** Opening RAW DATA block **

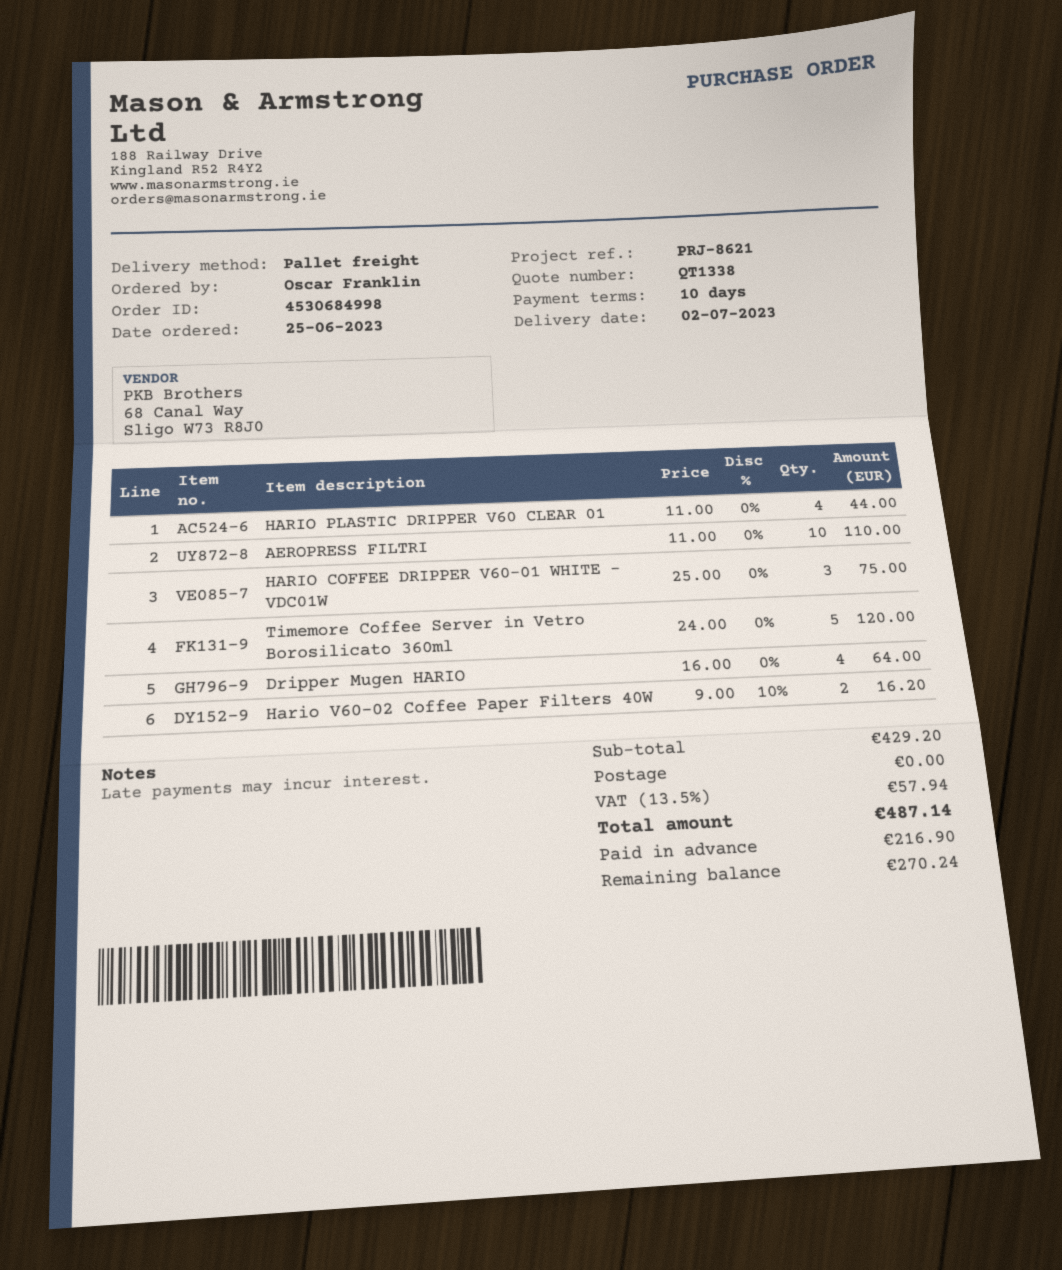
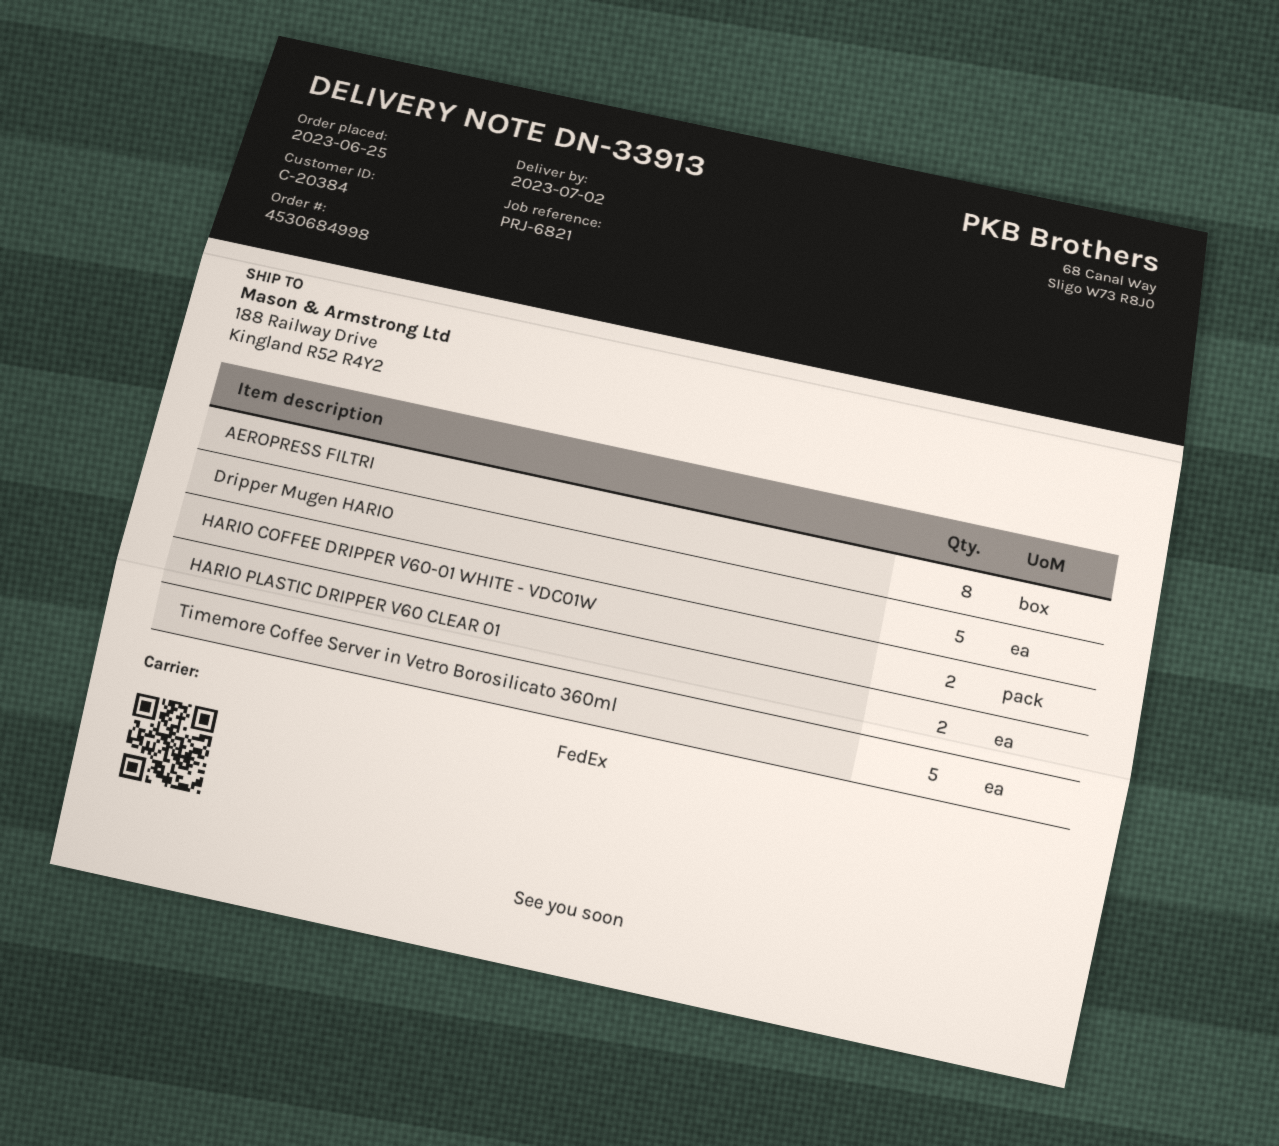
reference: PRJ-8621 -> PRJ-6821
shipping method: pallet freight -> FedEx
HARIO PLASTIC DRIPPER V60 CLEAR 01: 4 -> 2
AEROPRESS FILTRI: 10 -> 8
HARIO COFFEE DRIPPER V60-01 WHITE - VDC01W: 3 -> 2
Dripper Mugen HARIO: 4 -> 5
Hario V60-02 Coffee Paper Filters 40W: 2 -> none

** Closing RAW DATA block **

_WHAT YOU NEED TO DO_
Each record above must be retyped exactly. Omit the pictures.

_REPLY TO THE EXERCISE_
reference: PRJ-8621 -> PRJ-6821
shipping method: pallet freight -> FedEx
HARIO PLASTIC DRIPPER V60 CLEAR 01: 4 -> 2
AEROPRESS FILTRI: 10 -> 8
HARIO COFFEE DRIPPER V60-01 WHITE - VDC01W: 3 -> 2
Dripper Mugen HARIO: 4 -> 5
Hario V60-02 Coffee Paper Filters 40W: 2 -> none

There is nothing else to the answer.